Últimamente, la adaptación de videojuegos a series de televisión ha generado opiniones divididas entre los fanáticos y críticos. Ejemplos como Halo, The Witcher y Resident Evil han recibido críticas negativas, señalando que no todos lograron captar la esencia de sus materiales de origen. Sin embargo, un análisis de la primera serie basada en un videojuego, la animada Pac-Man, recuerda que no siempre los esfuerzos en estas adaptaciones han sido satisfactorios.
Pac-Man fue un pionero en todos los sentidos
Producida por Hanna-Barbera entre 1982 y 1983, Pac-Man no logró resonar con el público a pesar de tener 44 episodios en total. La serie presenta a Pac-Man, Ms. Pac-Man, y su hijo Pac-Baby en un mundo que carece de profundidad narrativa. El autor de una crítica reciente sobre esta serie destaca que el guion es poco ingenioso y los personajes, olvidables, lo que contribuyó a su rápida cancelación.

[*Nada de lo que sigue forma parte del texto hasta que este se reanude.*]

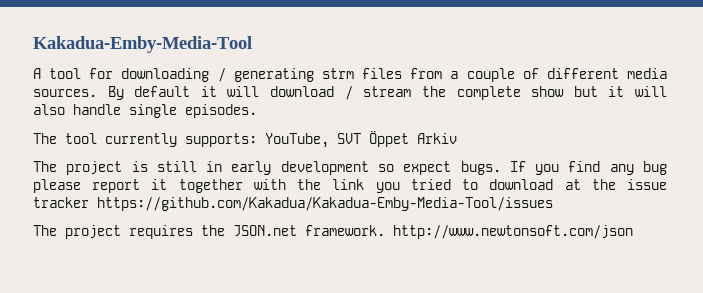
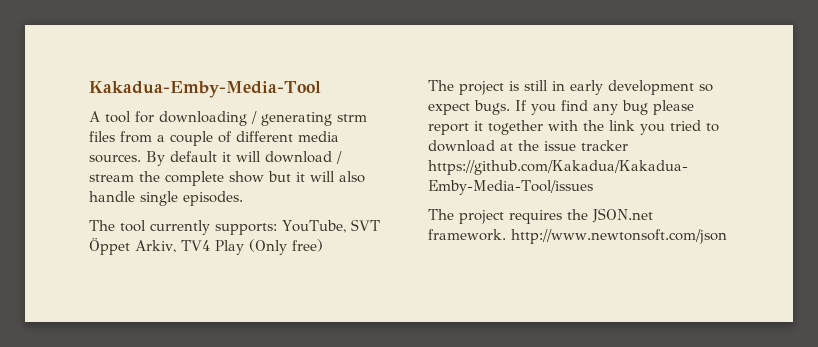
[417,133,457,144] Arkiv -> [135,239,323,255] Arkiv, TV4 Play (Only free)

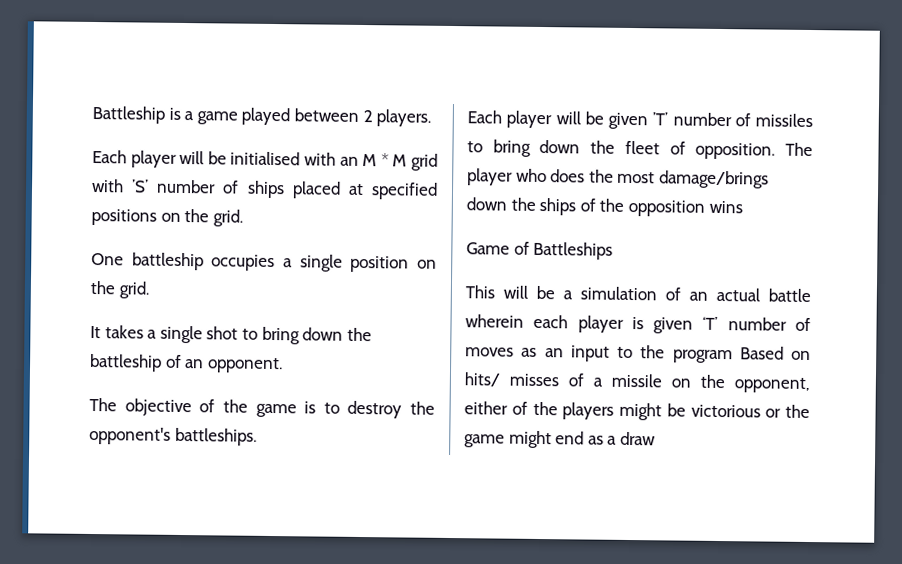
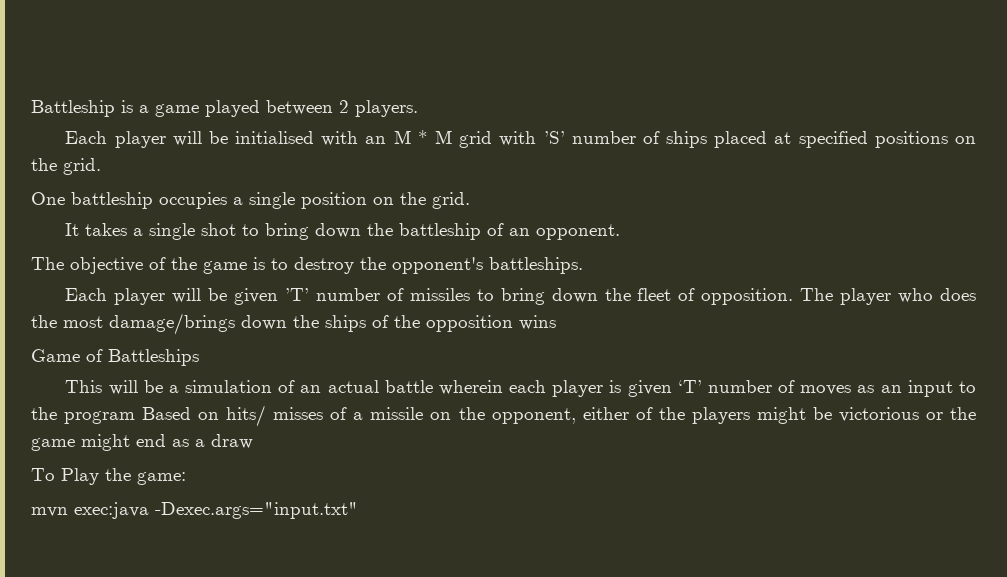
(656, 438) none -> [31,468,186,485] [31,502,358,519] // To Play the game: // mvn exec:java -Dexec.args="input.txt"

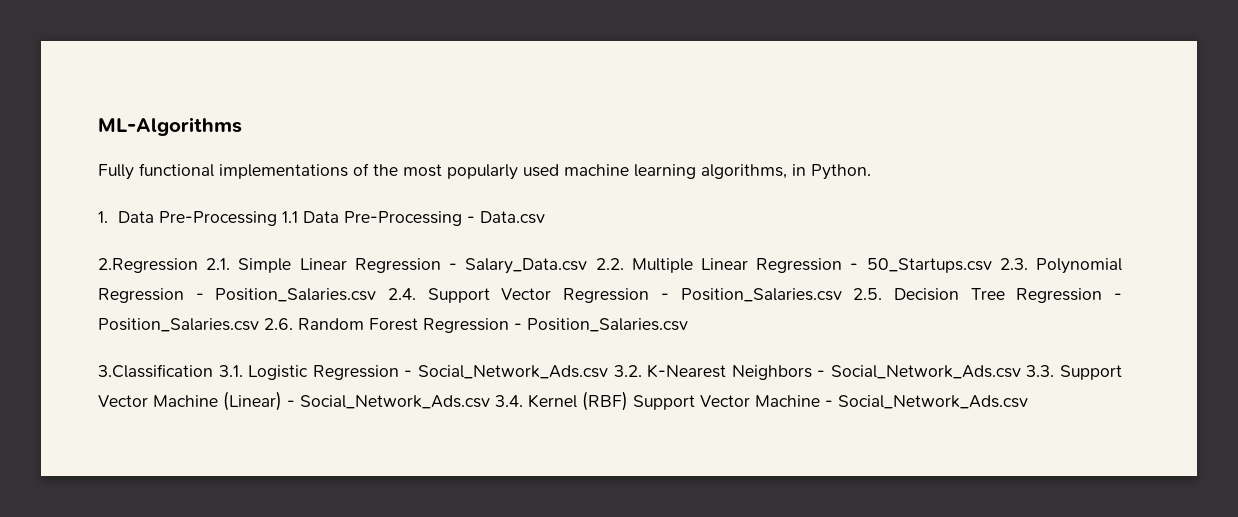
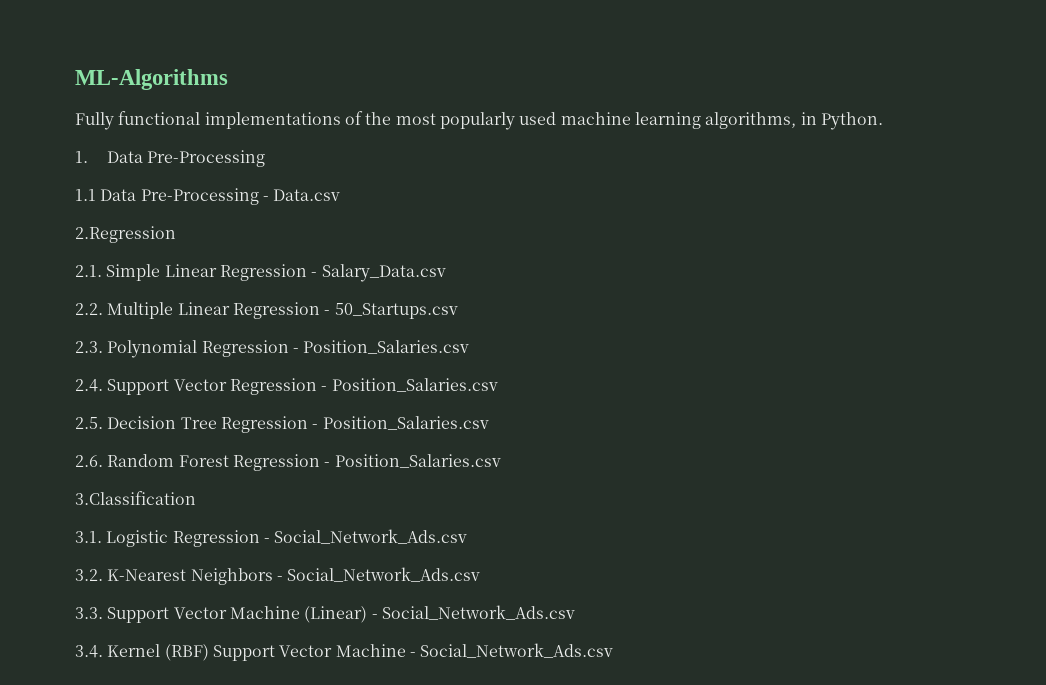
(277, 218) none -> (266, 158) //
(198, 265) none -> (176, 234) //
(588, 266) none -> (446, 273) //
(992, 265) none -> (458, 311) //
(377, 295) none -> (470, 347) //
(842, 295) none -> (498, 385) //
(259, 325) none -> (489, 423) //
(213, 371) none -> (196, 498) //
(608, 372) none -> (468, 536) //
(1021, 372) none -> (481, 574) //
(490, 402) none -> (575, 612) //

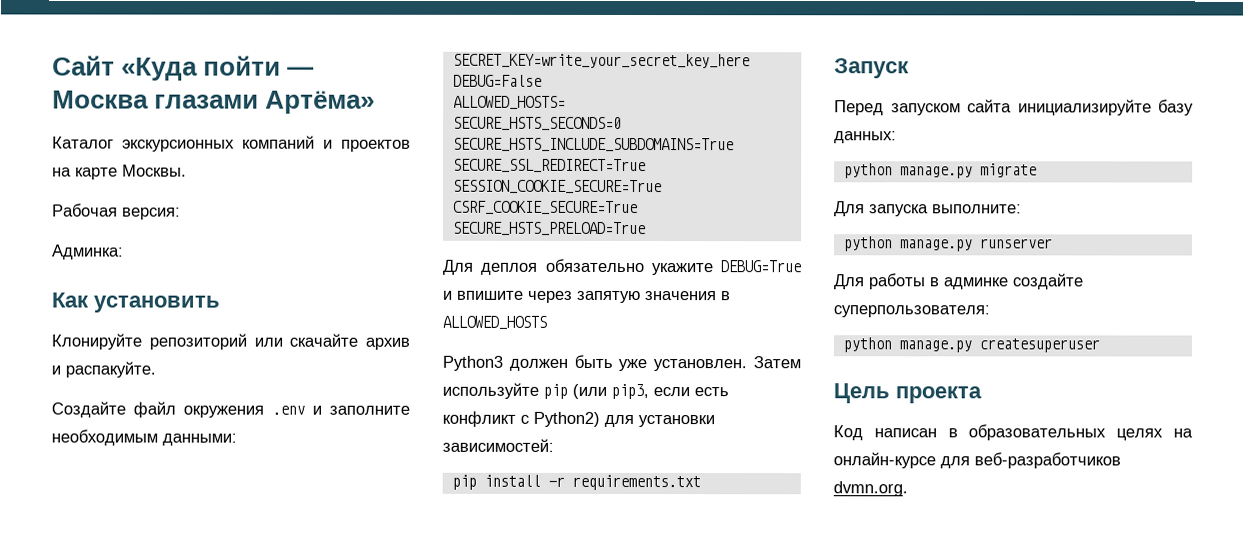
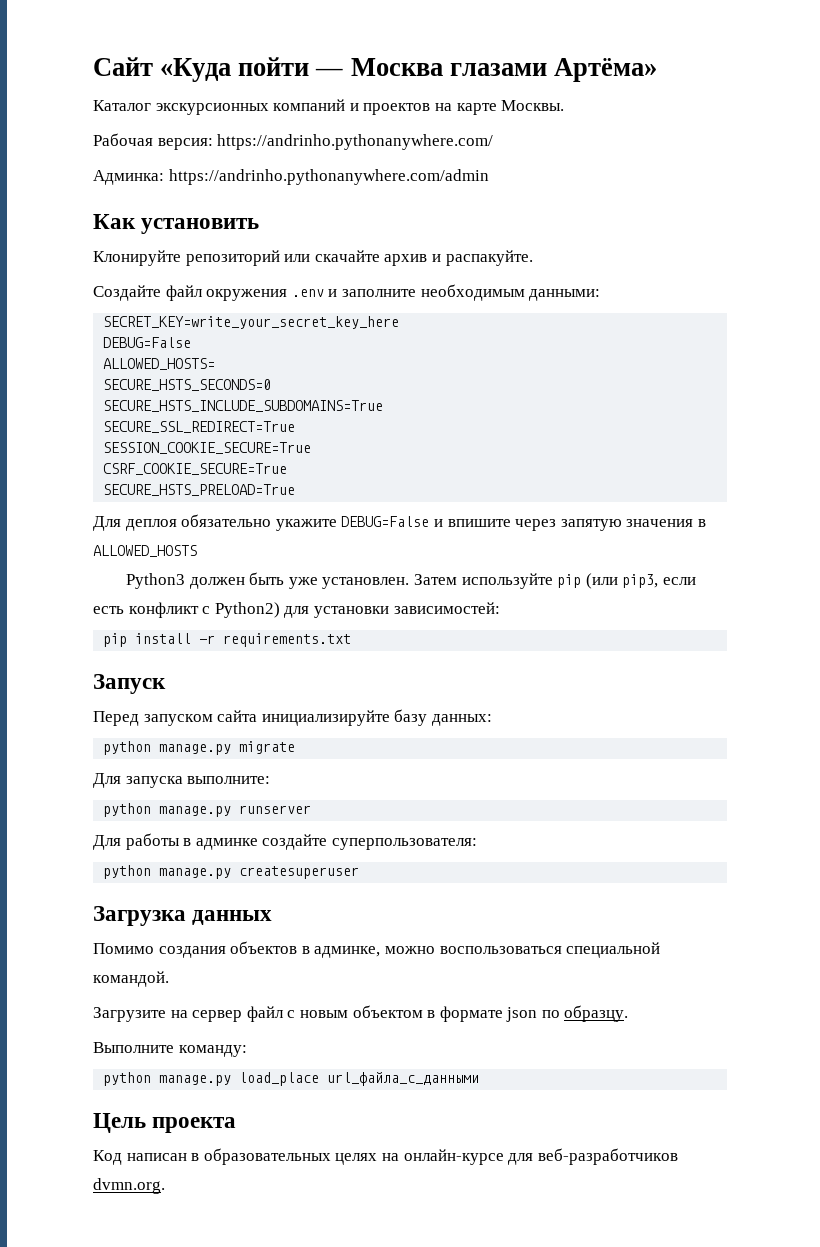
(181, 213) none -> [217,134,494,150] https://andrinho.pythonanywhere.com/
(124, 252) none -> [168,169,489,185] https://andrinho.pythonanywhere.com/admin
[721,260,802,273] DEBUG=True -> [341,516,430,527] DEBUG=False
(1100, 345) none -> [93,906,273,926] [93,941,661,958] [93,971,169,987] [93,1005,629,1022] [93,1042,247,1057] [103,1072,480,1086] // Загрузка данных // Помимо создания объектов в админке, можно воспользоваться специальной командой. // Загрузите на сервер файл с новым объектом в формате json по образцу. // Выполните команду: // python manage.py load_place url_файла_с_данными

La premisa de Pac-Man gira en torno a ataques de Mezméron, un villano que envía a los “monstruos fantasma” tras Pac-Man, mientras que este persigue los Power Pellets en su lucha por la supervivencia. A pesar de los bajos estándares, la serie parece haber sido un producto de su tiempo, donde el desafío consistía en agregar valor a un simple concepto de arcade. Aunque se espera más de las adaptaciones actuales, donde títulos como Fallout y Arcane han brillado, la comparación con Pac-Man retorna a un nivel de apreciación por el esfuerzo que se invierte hoy en día.
En este contexto, a pesar de que las adaptaciones recientes pueden haber fracasado o no haber sido recibidas con entusiasmo, siempre existe una sensación de nostalgia respecto a obras como Pac-Man, resaltando cuán lejos hemos llegado en la producción televisiva de adaptaciones de videojuegos.